### Records to use
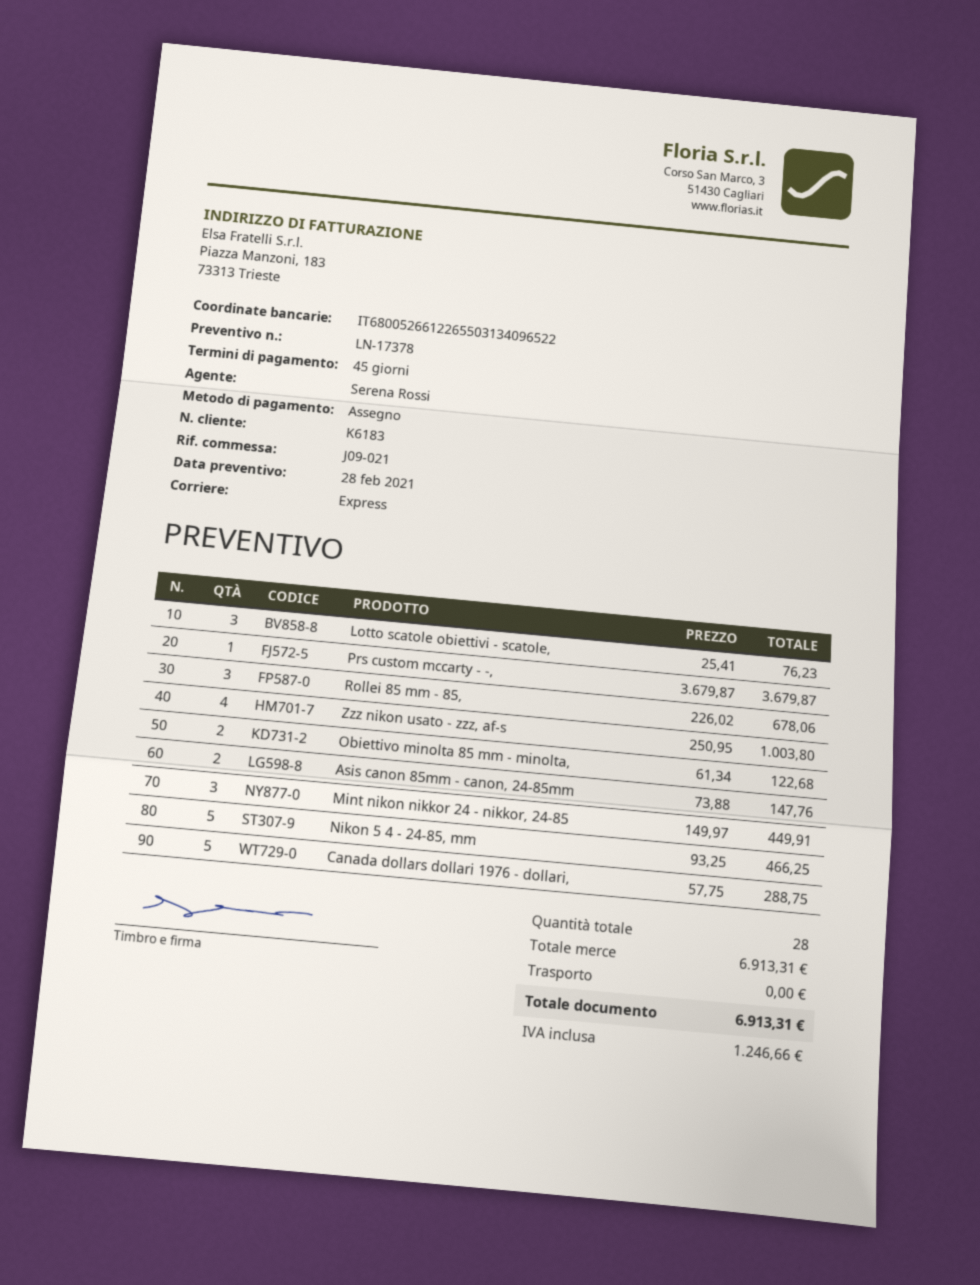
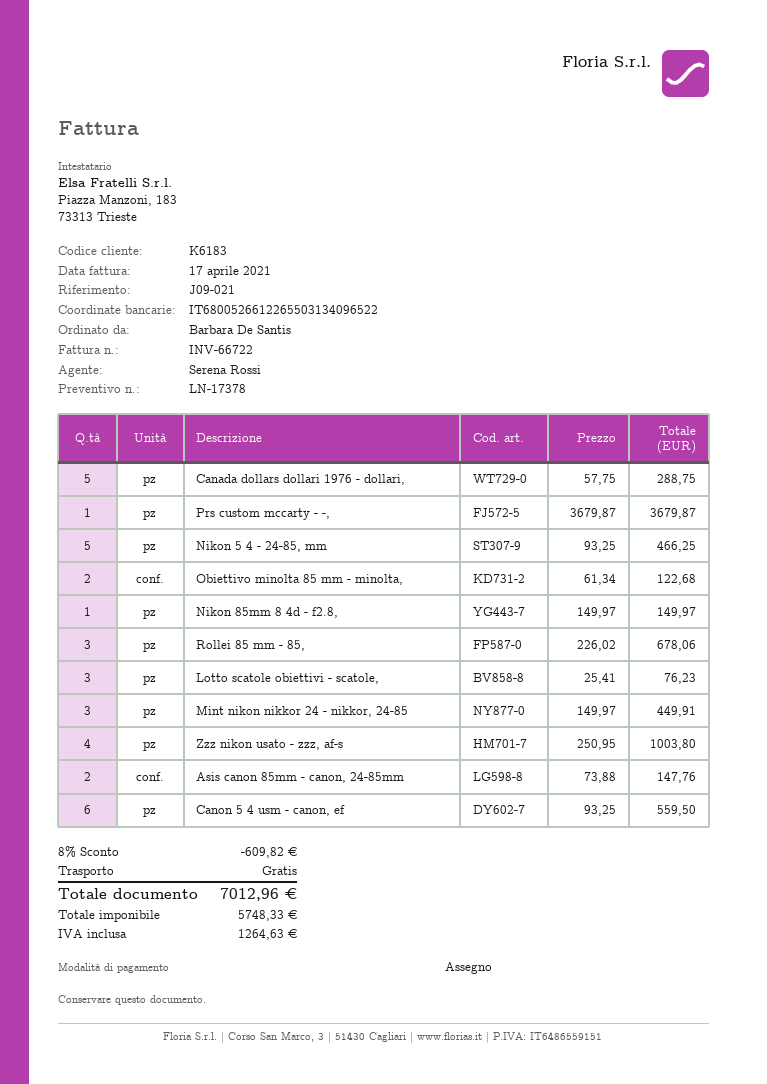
Nikon 85mm 8 4d - f2.8,: none -> 1 x 149.97 = 149.97
Canon 5 4 usm - canon, ef: none -> 6 x 93.25 = 559.50
discount: none -> 8% = 609.82
tax: 1246.66 -> 1264.63
total: 6913.31 -> 7012.96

### Your goal
All lines in the preceding records that hold the word "none" need to be copied.

### Reply
Nikon 85mm 8 4d - f2.8,: none -> 1 x 149.97 = 149.97
Canon 5 4 usm - canon, ef: none -> 6 x 93.25 = 559.50
discount: none -> 8% = 609.82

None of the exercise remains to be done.